RECORDS FOR THE TASK:

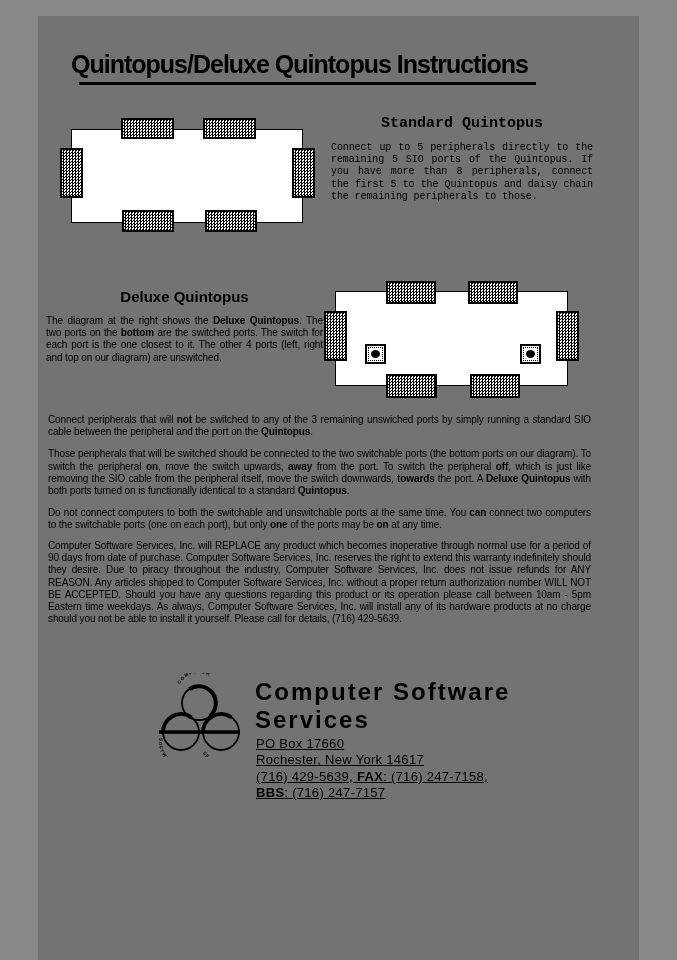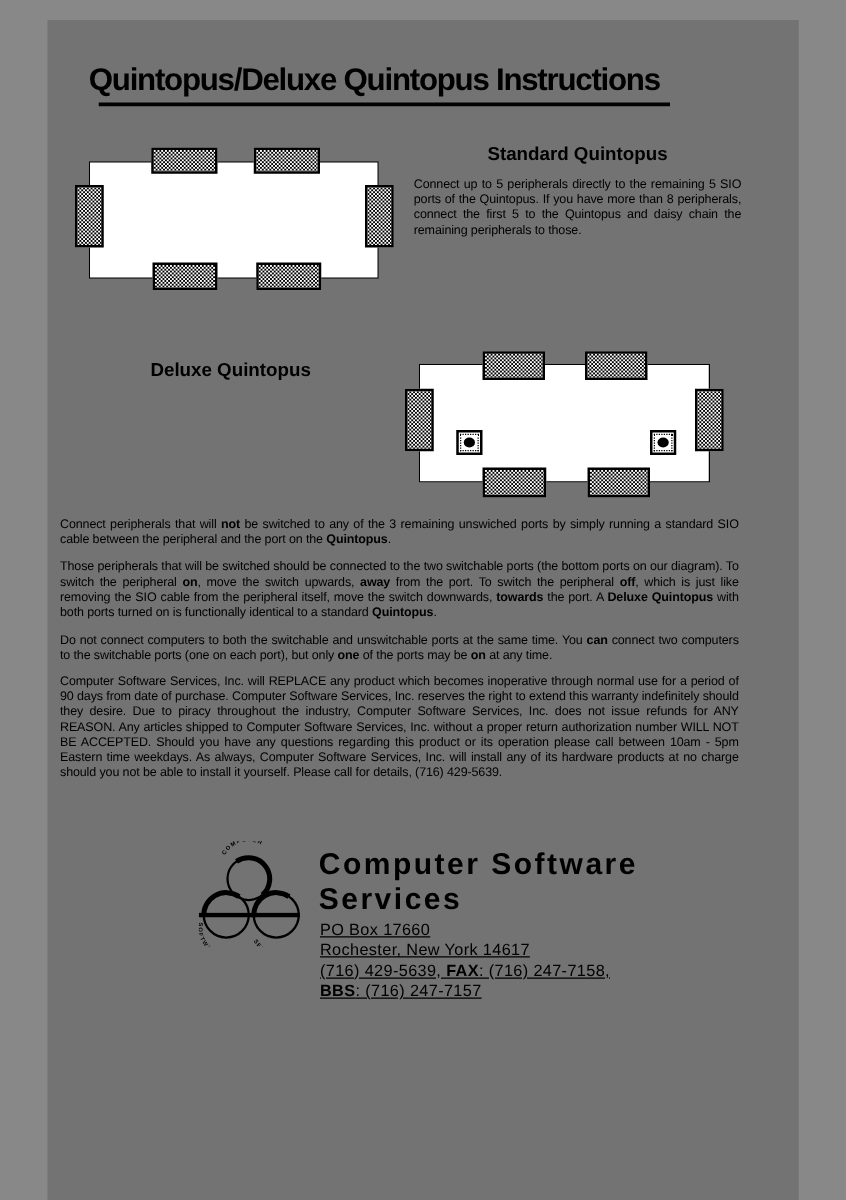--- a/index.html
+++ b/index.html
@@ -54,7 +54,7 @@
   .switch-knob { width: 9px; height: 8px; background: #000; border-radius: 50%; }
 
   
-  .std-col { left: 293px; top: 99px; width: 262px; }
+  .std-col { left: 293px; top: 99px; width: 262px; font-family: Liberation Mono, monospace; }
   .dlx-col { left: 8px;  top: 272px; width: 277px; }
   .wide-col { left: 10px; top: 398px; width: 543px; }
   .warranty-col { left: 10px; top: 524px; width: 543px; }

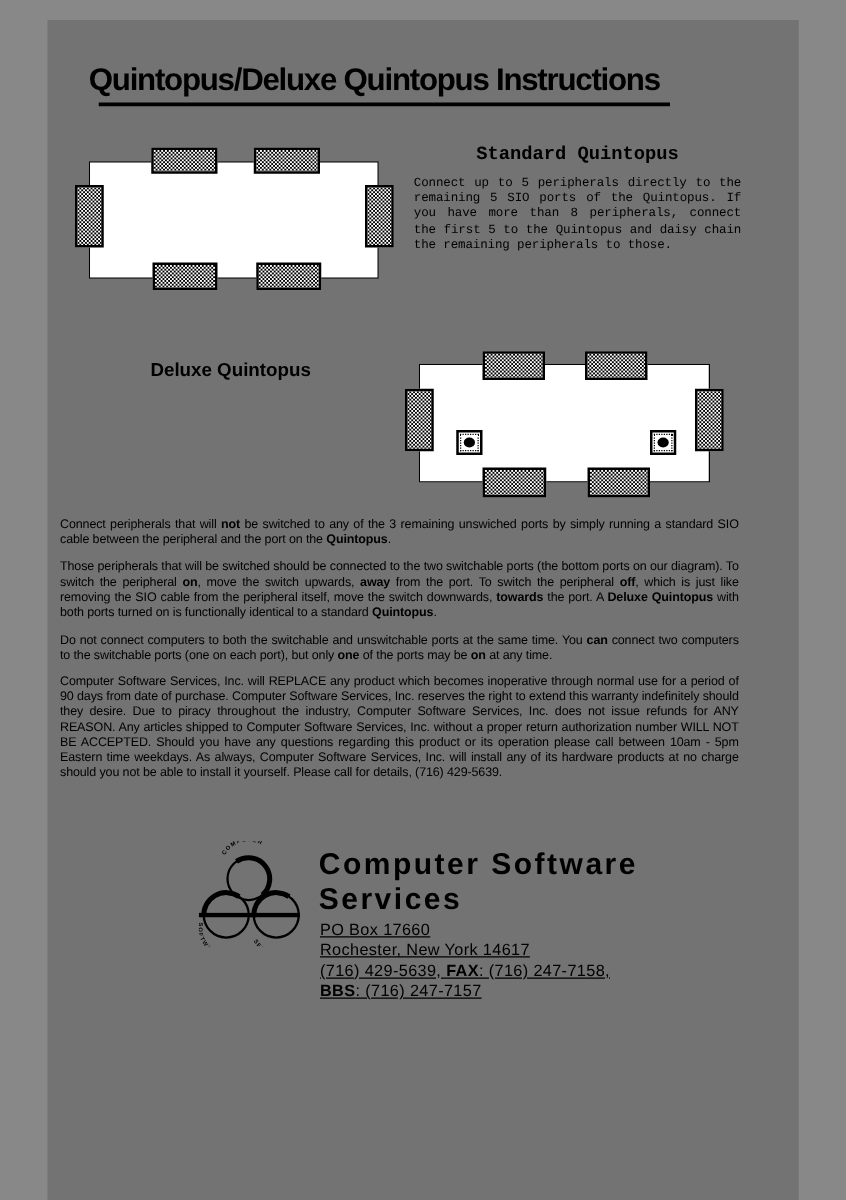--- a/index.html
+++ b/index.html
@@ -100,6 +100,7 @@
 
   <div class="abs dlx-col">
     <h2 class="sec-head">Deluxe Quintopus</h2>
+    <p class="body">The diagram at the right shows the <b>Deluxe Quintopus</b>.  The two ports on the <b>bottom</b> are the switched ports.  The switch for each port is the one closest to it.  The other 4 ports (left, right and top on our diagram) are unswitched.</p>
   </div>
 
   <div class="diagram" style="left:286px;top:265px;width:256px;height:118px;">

WHAT YOU SHOULD DO:
For each record, return its text exactly and leave any picture out.

EXERCISE OUTPUT:
--- a/index.html
+++ b/index.html
@@ -54,7 +54,7 @@
   .switch-knob { width: 9px; height: 8px; background: #000; border-radius: 50%; }
 
   
-  .std-col { left: 293px; top: 99px; width: 262px; }
+  .std-col { left: 293px; top: 99px; width: 262px; font-family: Liberation Mono, monospace; }
   .dlx-col { left: 8px;  top: 272px; width: 277px; }
   .wide-col { left: 10px; top: 398px; width: 543px; }
   .warranty-col { left: 10px; top: 524px; width: 543px; }

--- a/index.html
+++ b/index.html
@@ -100,6 +100,7 @@
 
   <div class="abs dlx-col">
     <h2 class="sec-head">Deluxe Quintopus</h2>
+    <p class="body">The diagram at the right shows the <b>Deluxe Quintopus</b>.  The two ports on the <b>bottom</b> are the switched ports.  The switch for each port is the one closest to it.  The other 4 ports (left, right and top on our diagram) are unswitched.</p>
   </div>
 
   <div class="diagram" style="left:286px;top:265px;width:256px;height:118px;">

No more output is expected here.